10 Ways Life in Wisconsin Would Look Different Without Gov. Evers’ Record Number of Vetoes

Evers as goalie

(Illustration by Morgaine Ford-Workman)

By Pat Kreitlow

April 11, 2022

Put another way: How will life change in Wisconsin next year if Evers isn’t playing the role of goalie to Republicans’ legislative slapshots?

With more than 40 bills vetoed last week by Gov. Tony Evers—bringing his total to 98, the most ever for a Wisconsin governor—the transition has been made from a time of legislating to a time of campaigning for the upcoming midterms. 

Taken together, they provide a playbook of how Republicans could impact daily life in Wisconsin next year if Evers is defeated in November and his veto pen can no longer be wielded like a hockey goalie’s oversized stick. 

Before outlining what got passed but didn’t get past the governor, it’s appropriate to note that it didn’t always used to be this way. There was a time when Republicans and Democrats worked together more harmoniously to reach compromises on bills that addressed the challenges and opportunities facing the state. But when Evers defeated incumbent Gov. Scott Walker in 2018, Republican lawmakers responded to the usual post-election calls for unity by stripping away some powers of the governor’s office even before Evers could be sworn into office. 

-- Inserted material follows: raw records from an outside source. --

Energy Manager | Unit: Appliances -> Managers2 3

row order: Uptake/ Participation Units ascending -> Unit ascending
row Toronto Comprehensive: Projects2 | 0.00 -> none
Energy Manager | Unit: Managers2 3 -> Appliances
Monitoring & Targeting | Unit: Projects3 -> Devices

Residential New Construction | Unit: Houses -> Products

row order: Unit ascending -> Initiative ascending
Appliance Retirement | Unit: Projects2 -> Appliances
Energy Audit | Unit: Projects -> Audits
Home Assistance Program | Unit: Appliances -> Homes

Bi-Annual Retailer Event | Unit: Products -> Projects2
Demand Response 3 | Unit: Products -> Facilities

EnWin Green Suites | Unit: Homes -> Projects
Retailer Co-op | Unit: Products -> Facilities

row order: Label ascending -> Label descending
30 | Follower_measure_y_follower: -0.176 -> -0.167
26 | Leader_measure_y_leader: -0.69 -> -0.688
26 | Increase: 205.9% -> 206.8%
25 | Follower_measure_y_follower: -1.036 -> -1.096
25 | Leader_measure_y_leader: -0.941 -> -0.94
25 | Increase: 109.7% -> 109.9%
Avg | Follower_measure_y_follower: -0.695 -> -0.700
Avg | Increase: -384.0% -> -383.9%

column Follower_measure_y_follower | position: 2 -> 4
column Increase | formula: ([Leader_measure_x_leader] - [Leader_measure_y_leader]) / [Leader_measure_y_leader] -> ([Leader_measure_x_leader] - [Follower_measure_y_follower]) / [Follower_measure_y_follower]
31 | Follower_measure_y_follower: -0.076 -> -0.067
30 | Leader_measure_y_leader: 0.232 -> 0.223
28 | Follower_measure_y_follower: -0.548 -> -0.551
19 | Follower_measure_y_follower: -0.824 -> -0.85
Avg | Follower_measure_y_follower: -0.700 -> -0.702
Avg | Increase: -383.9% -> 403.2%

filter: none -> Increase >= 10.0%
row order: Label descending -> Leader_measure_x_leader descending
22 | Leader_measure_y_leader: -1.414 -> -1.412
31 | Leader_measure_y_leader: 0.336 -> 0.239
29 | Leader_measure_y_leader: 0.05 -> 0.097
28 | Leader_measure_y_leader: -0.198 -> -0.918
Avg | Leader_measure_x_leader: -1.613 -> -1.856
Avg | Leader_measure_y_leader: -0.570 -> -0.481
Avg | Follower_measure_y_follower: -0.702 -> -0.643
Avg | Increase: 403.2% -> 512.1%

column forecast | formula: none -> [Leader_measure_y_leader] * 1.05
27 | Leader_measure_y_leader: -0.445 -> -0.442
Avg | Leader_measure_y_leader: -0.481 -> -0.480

They were just getting started.

To this day, more than three years later, Republican senators have refused to confirm many of Evers’ nominees for various posts. The governor’s requests for special legislative sessions to address important problems have almost always been dismissed. And Republicans are allowing a nearly $4 billion surplus to sit unused, choosing not to work with the governor on ways to help taxpayers, schools, entrepreneurs, farmers, infrastructure, and a state economy struggling with a pre-pandemic labor shortage.

Instead, the Legislature has chosen to write, debate, and send to Evers nearly 100 bills destined for legislative purgatory as a way of signaling its intentions for 2023—because that’s when GOP lawmakers meet next to write a new batch of bills. They’ve put themselves on a paid break for the rest of 2022 rather than finding common ground with Evers on any of the vetoed bills. 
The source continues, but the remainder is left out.